Richard Feynman - considered by many of the world's top physicists of his time to be the smartest man they ever met. From what I have read by and about him what intrigues me most is that in his search for understanding how the world really works and what is really true he rejected the art and literature in which many people see truth about life and the human condition -- those things are just people's individual and collective ideas and notions. The confirmation you feel when you see that other people have the same idea or viewpoint does not mean that the idea is true -- there are many shared delusions. Scientific experiment and real world data, as opposed to human speculation, is the way to discover what is true. You are most likely to learn something new when you are talking to someone smarter than yourself. You can do no better than Richard Feynman.

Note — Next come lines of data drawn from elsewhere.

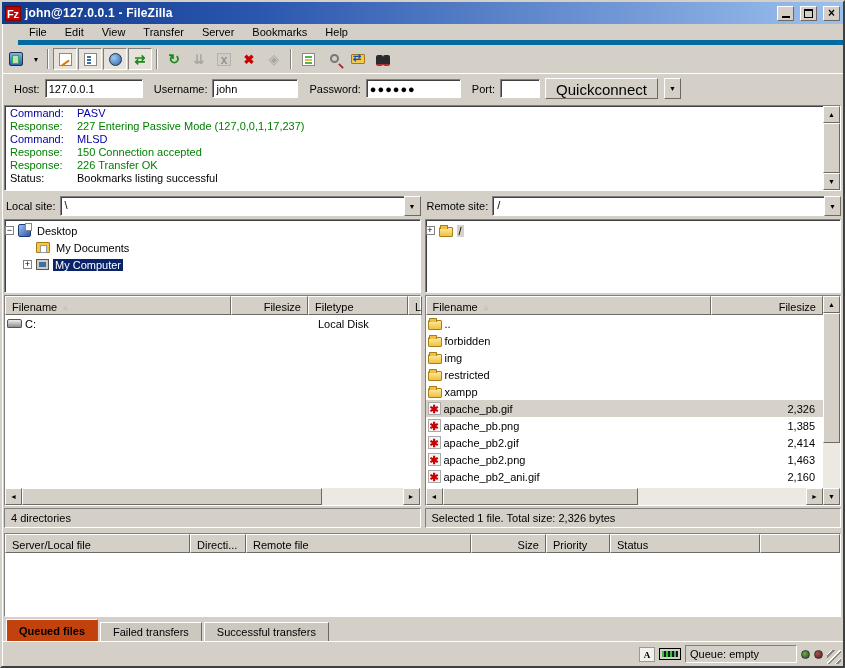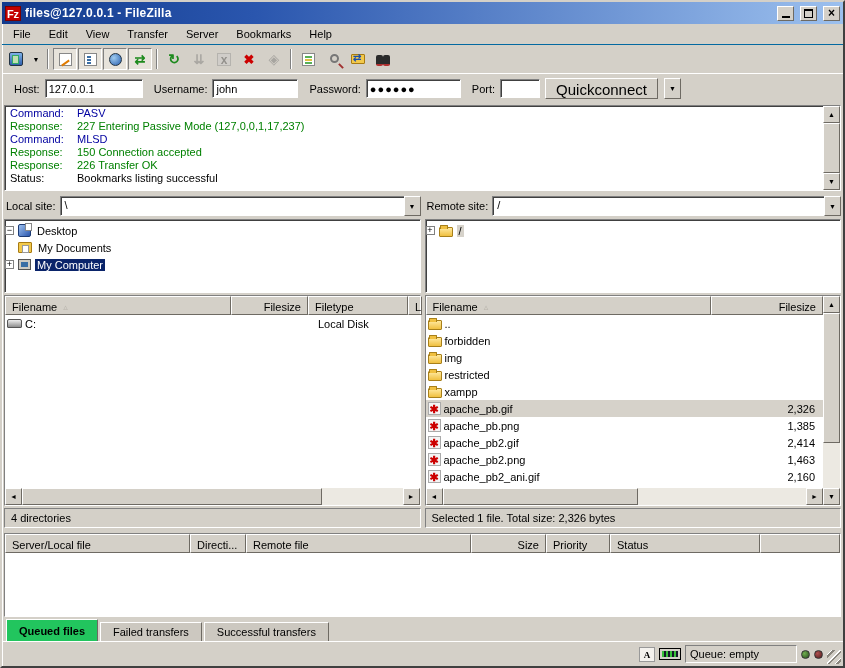--- a/index.html
+++ b/index.html
@@ -178,7 +178,7 @@
 
   <div class="titlebar">
     <div class="fz-logo">Fz</div>
-    <div class="title-text">files@127.0.0.1 - FileZilla</div>
+    <div class="title-text">john@127.0.0.1 - FileZilla</div>
     <div class="tb-btn raised">
         <span class="glyph-min"></span>
       </div>

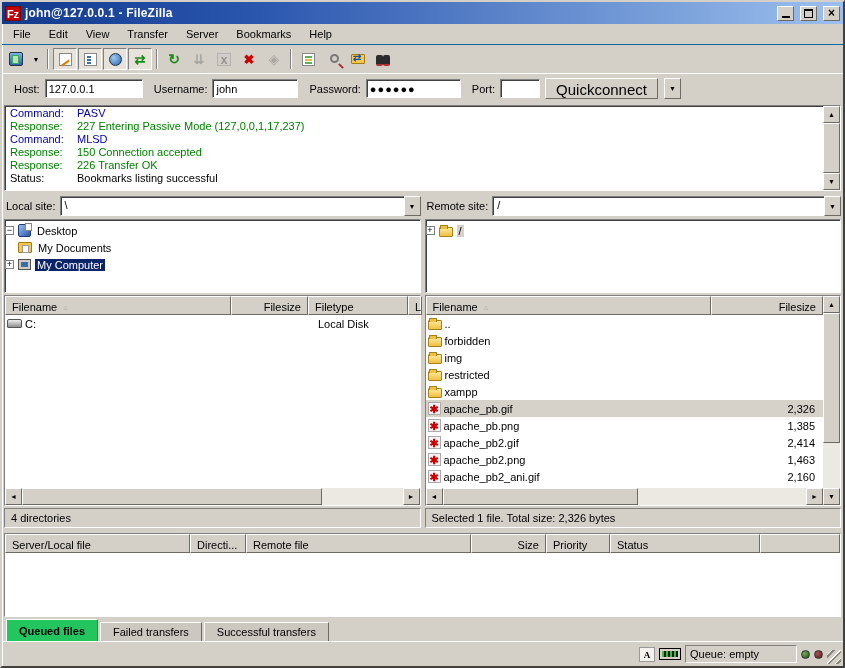--- a/index.html
+++ b/index.html
@@ -50,7 +50,7 @@
   .glyph-max { width:9px; height:9px; border:1px solid #000; border-top:2px solid #000; }
   .glyph-close { font-weight:bold; font-size:12px; line-height:12px; }
   
-  .menubar { height:21px; flex:0 0 21px; display:flex; align-items:center; padding-left:2px; border-bottom:1px solid #0369a1;}
+  .menubar { height:21px; flex:0 0 21px; display:flex; align-items:center; padding-left:2px; border-bottom:5px solid #0369a1;margin-left:16px;}
   .menu-item { padding:3px 9px; cursor:default; }
   
   .toolbar { height:28px; flex:0 0 28px; display:flex; align-items:center; padding:2px 2px; gap:1px; }

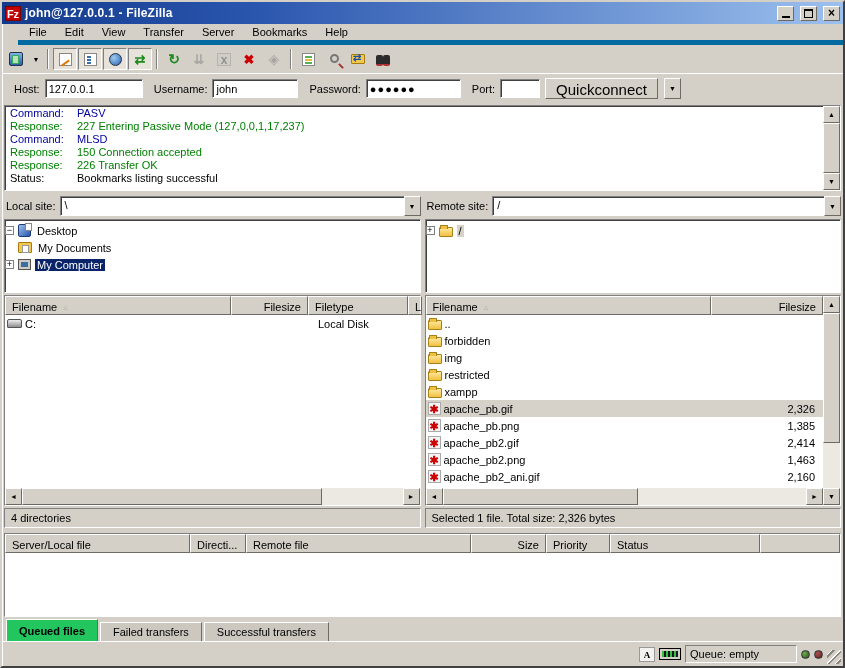--- a/index.html
+++ b/index.html
@@ -119,7 +119,7 @@
   .combo-btn { width:17px; display:flex; align-items:center; justify-content:center; font-size:7px; }
   .tree-body { flex:1; margin-top:2px; overflow:hidden; padding:2px 0; }
   .tree-row { display:flex; align-items:center; height:17px; gap:4px; }
-  .indent1 { padding-left:0; } .expander-gap { width:9px; flex:0 0 9px; }
+  .indent1 { padding-left:18px; } .expander-gap { width:9px; flex:0 0 9px; }
   .pm-box { width:9px; height:9px; flex:0 0 9px; background:#fff; border:1px solid #808080; font-size:9px; line-height:7px; text-align:center; color:#000;}
   .tree-label { padding:0 2px; }
   .sel-active { background:#0a246a; color:#fff; }

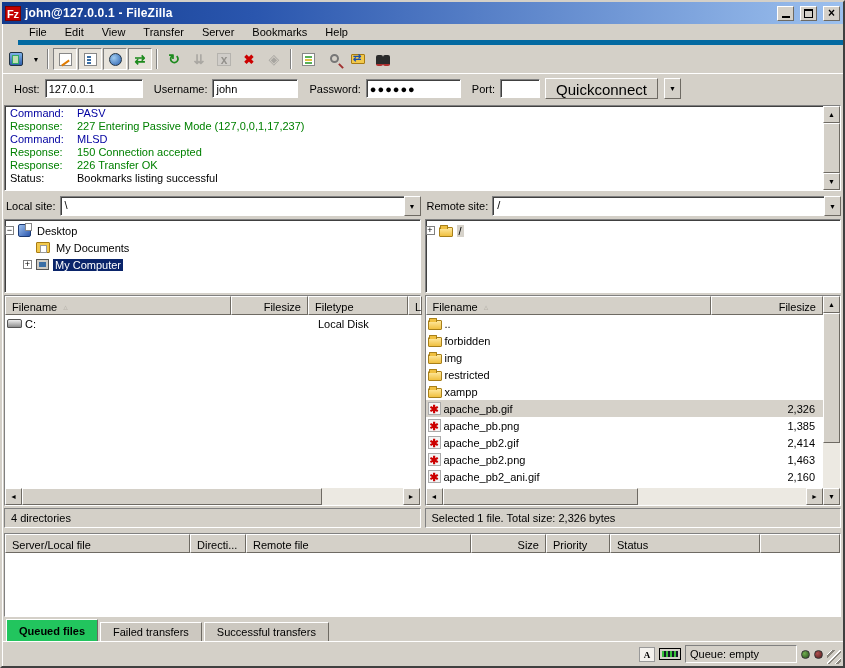--- a/index.html
+++ b/index.html
@@ -158,7 +158,7 @@
   
   .tabs-row { flex:0 0 24px; height:24px; display:flex; align-items:flex-end; padding-left:4px; gap:2px; }
   .tab { padding:3px 12px 4px 12px; border:1px solid; border-color:#fff #6e6a63 #6e6a63 #fff; background:#ccc8c0; border-bottom:none; height:19px;}
-  .tab.active { background:#22c55e; font-weight:bold; height:22px; padding-top:5px; }
+  .tab.active { background:#c2410c; font-weight:bold; height:22px; padding-top:5px; }
   
   .statusbar { flex:1; display:flex; align-items:center; justify-content:flex-end; padding:2px 2px 2px 6px; gap:4px; border-top:1px solid #fff; }
   .ascii-box { width:16px; height:15px; background:#f4f2ee; border:1px solid #999; font-size:9px; font-weight:bold; text-align:center; line-height:14px; font-family:"Liberation Serif",serif;}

I'm thinking Frank Zappa, for many reasons, not the least his outlook on the world and politics.
And a few notorious crooks too, like Al Capone (though I'd have to be careful not to piss him off)or maybe Clyde Barrow.
Teddy Roosevelt would be intresting, to say the least, as would FDR or Truman, or, of course, Lincoln.

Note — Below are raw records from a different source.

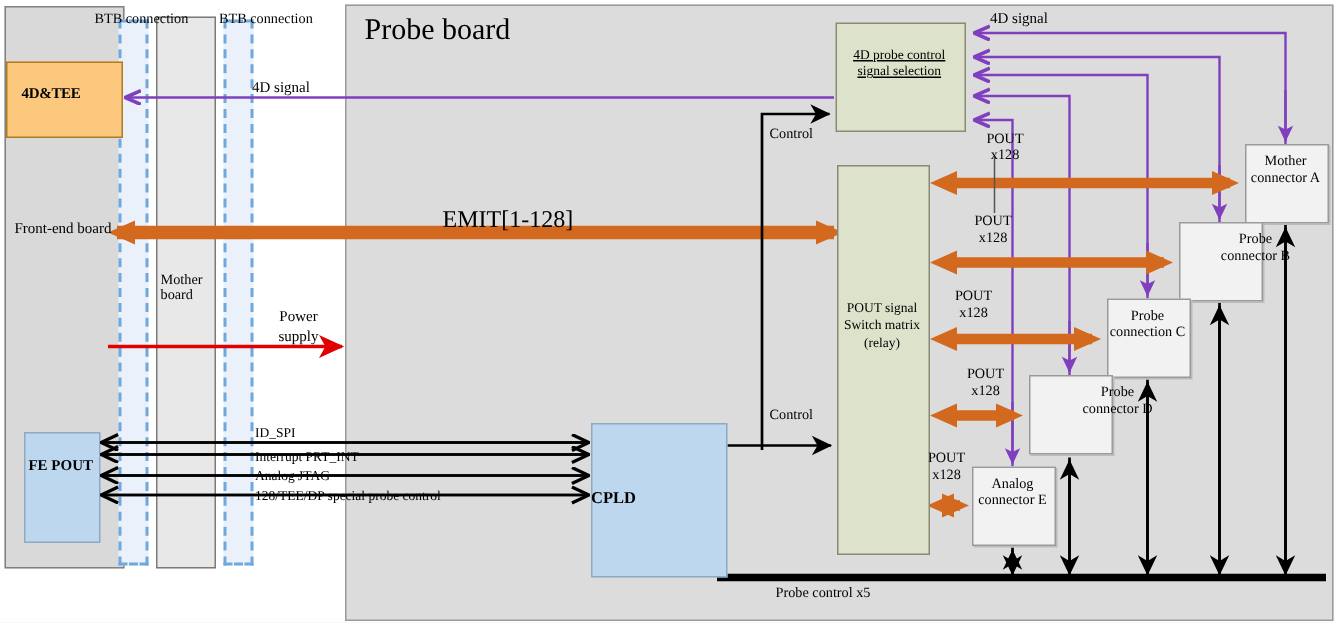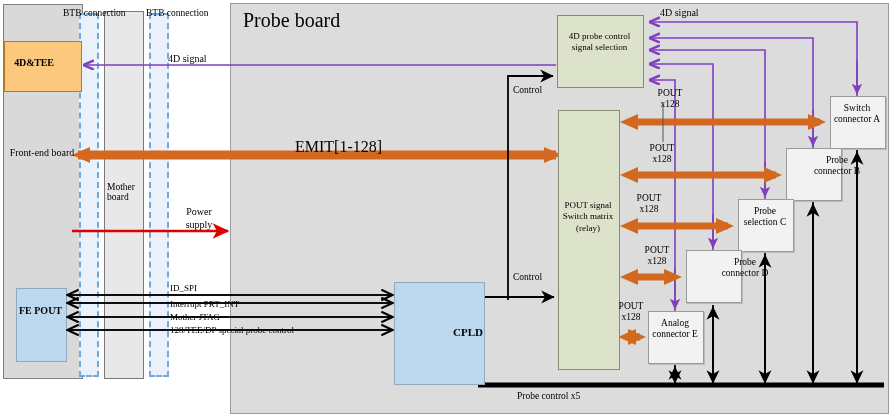--- a/index.html
+++ b/index.html
@@ -38,7 +38,7 @@
   #front-end-label{left:6px;top:148px;width:72px;text-align:center;font-size:10px;white-space:normal;}
   #fe-fpga-label{left:16px;top:306px;width:49px;text-align:center;font-size:10px;font-weight:bold;white-space:normal;}
   #cpld-label{left:394px;top:327px;width:89px;text-align:right;font-size:11px;font-weight:bold;}
-  #fourd-sel-label{left:559px;top:31px;width:81px;text-align:center;font-size:9px;white-space:normal;line-height:1.25;}
+  #fourd-sel-label{left:559px;top:31px;width:81px;text-align:center;font-size:9px;white-space:normal;line-height:1.25;text-decoration:underline;}
   #pout-matrix-label{left:556px;top:200px;width:64px;text-align:center;font-size:9px;white-space:normal;line-height:1.25;}
 
   .conn-label{position:absolute;width:54px;text-align:center;font-size:9.5px;white-space:normal;line-height:1.2;}

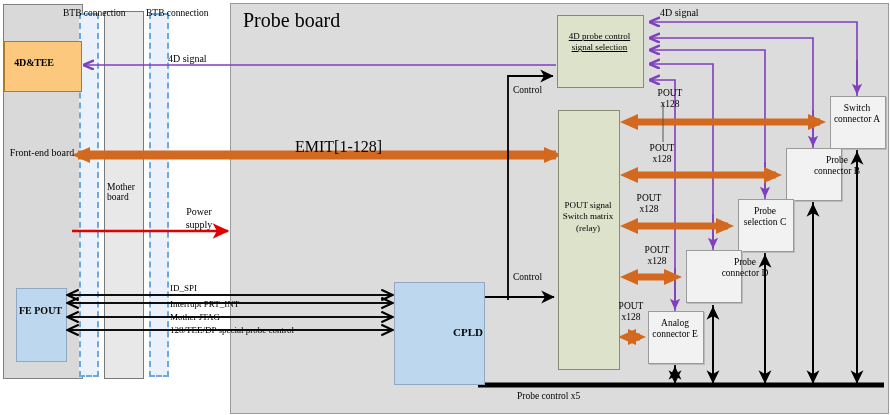--- a/index.html
+++ b/index.html
@@ -229,7 +229,7 @@
   <div class="txt" id="pout-matrix-label">POUT signal Switch matrix (relay)</div>
   <div class="txt" id="cpld-label">CPLD</div>
 
-  <div class="conn-label" id="conn-a-label">Switch connector A</div>
+  <div class="conn-label" id="conn-a-label">Mother connector A</div>
   <div class="conn-label" id="conn-b-label">Probe connector B</div>
   <div class="conn-label" id="conn-c-label">Probe selection C</div>
   <div class="conn-label" id="conn-d-label">Probe connector D</div>

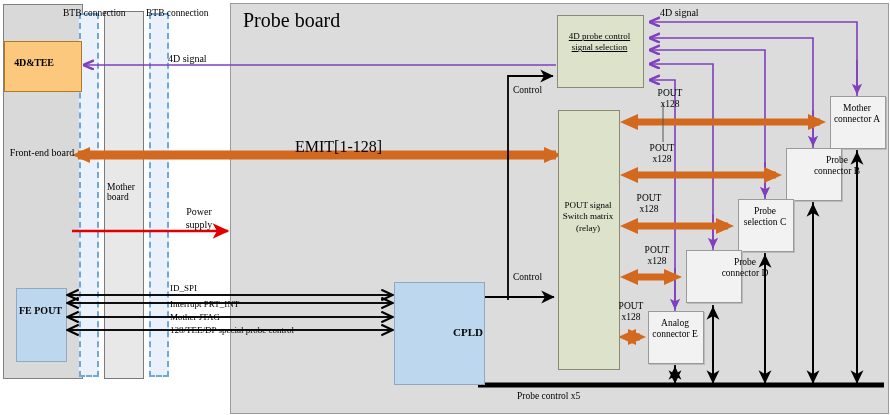--- a/index.html
+++ b/index.html
@@ -231,7 +231,7 @@
 
   <div class="conn-label" id="conn-a-label">Mother connector A</div>
   <div class="conn-label" id="conn-b-label">Probe connector B</div>
-  <div class="conn-label" id="conn-c-label">Probe selection C</div>
+  <div class="conn-label" id="conn-c-label">Probe connection C</div>
   <div class="conn-label" id="conn-d-label">Probe connector D</div>
   <div class="conn-label" id="conn-e-label">Analog connector E</div>
 

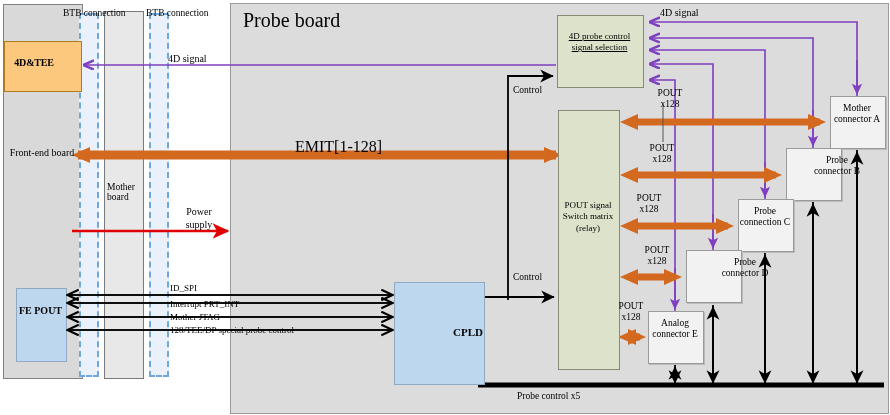--- a/index.html
+++ b/index.html
@@ -245,7 +245,7 @@
 
   <div class="sig-lbl" id="sig-id-spi">ID_SPI</div>
   <div class="sig-lbl" id="sig-interrupt">Interrupt PRT_INT</div>
-  <div class="sig-lbl" id="sig-analog">Mother JTAG</div>
+  <div class="sig-lbl" id="sig-analog">Analog JTAG</div>
   <div class="sig-lbl" id="sig-special">128/TEE/DP special probe control</div>
 
   <div class="pout-lbl" id="pout-1">POUT x128</div>

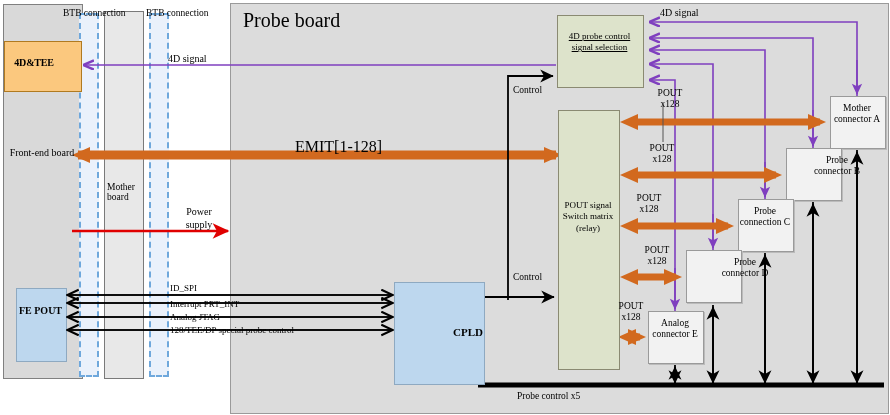--- a/index.html
+++ b/index.html
@@ -37,7 +37,7 @@
   #tee-label{left:4px;top:58px;width:60px;text-align:center;font-size:10px;font-weight:bold;letter-spacing:-0.2px;}
   #front-end-label{left:6px;top:148px;width:72px;text-align:center;font-size:10px;white-space:normal;}
   #fe-fpga-label{left:16px;top:306px;width:49px;text-align:center;font-size:10px;font-weight:bold;white-space:normal;}
-  #cpld-label{left:394px;top:327px;width:89px;text-align:right;font-size:11px;font-weight:bold;}
+  #cpld-label{left:394px;top:327px;width:89px;text-align:left;font-size:11px;font-weight:bold;}
   #fourd-sel-label{left:559px;top:31px;width:81px;text-align:center;font-size:9px;white-space:normal;line-height:1.25;text-decoration:underline;}
   #pout-matrix-label{left:556px;top:200px;width:64px;text-align:center;font-size:9px;white-space:normal;line-height:1.25;}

And then there's Mozart, any of the Beatles, Stones, Who, U2, if for no other reason than to actually meet them and find out what it's like to be a gazillionaire rock icon.
Babe Ruth would be a hoot.
Bill Clinton would be fascinating, as would be John, Bobby, or Ted Kennedy.
And for that matter, it would intensely interesting to spend a few hours with Nixon.
Or the crewman on the whaleboat Essex which sailed from Nantucket all the way around the horn and up to the northwest pacific where they were rammed and sunk by a whale. Then they survived for months adrift, were picked up off the coast of Chile, and made it back to Nantucket. What did he do? Why he went back out on whaling boats. Now that's a guy with a few stories to tell.
I neglected to mention in the comment above a little detail that makes the story of the Essex crew even more, um, unusual.
While they were adrift, they resorted to canabalism.
A great book on the tale, which Herman Melville based "Moby Dick" upon, is "The Wreck of the Whaleship Essex" by Owen Chase.
Or you can check out the page on the Essex at PBS.
I'd also like to meet Ghengis Khan, or Alexander the Great, a guy who conquered most of the known world by the time he was 30 something.
I'd like to dine with the common people of ancient cultures, to see if modern day science got our history right. I'd like to learn how they lived, what they lived for, what their passions were, how hard was their life, what were their living conditions, etc. I'd want to dine with all those folks who didn't make the history books.
But if I can only pick one person, I'd pick my father. I want to know if he is sorry.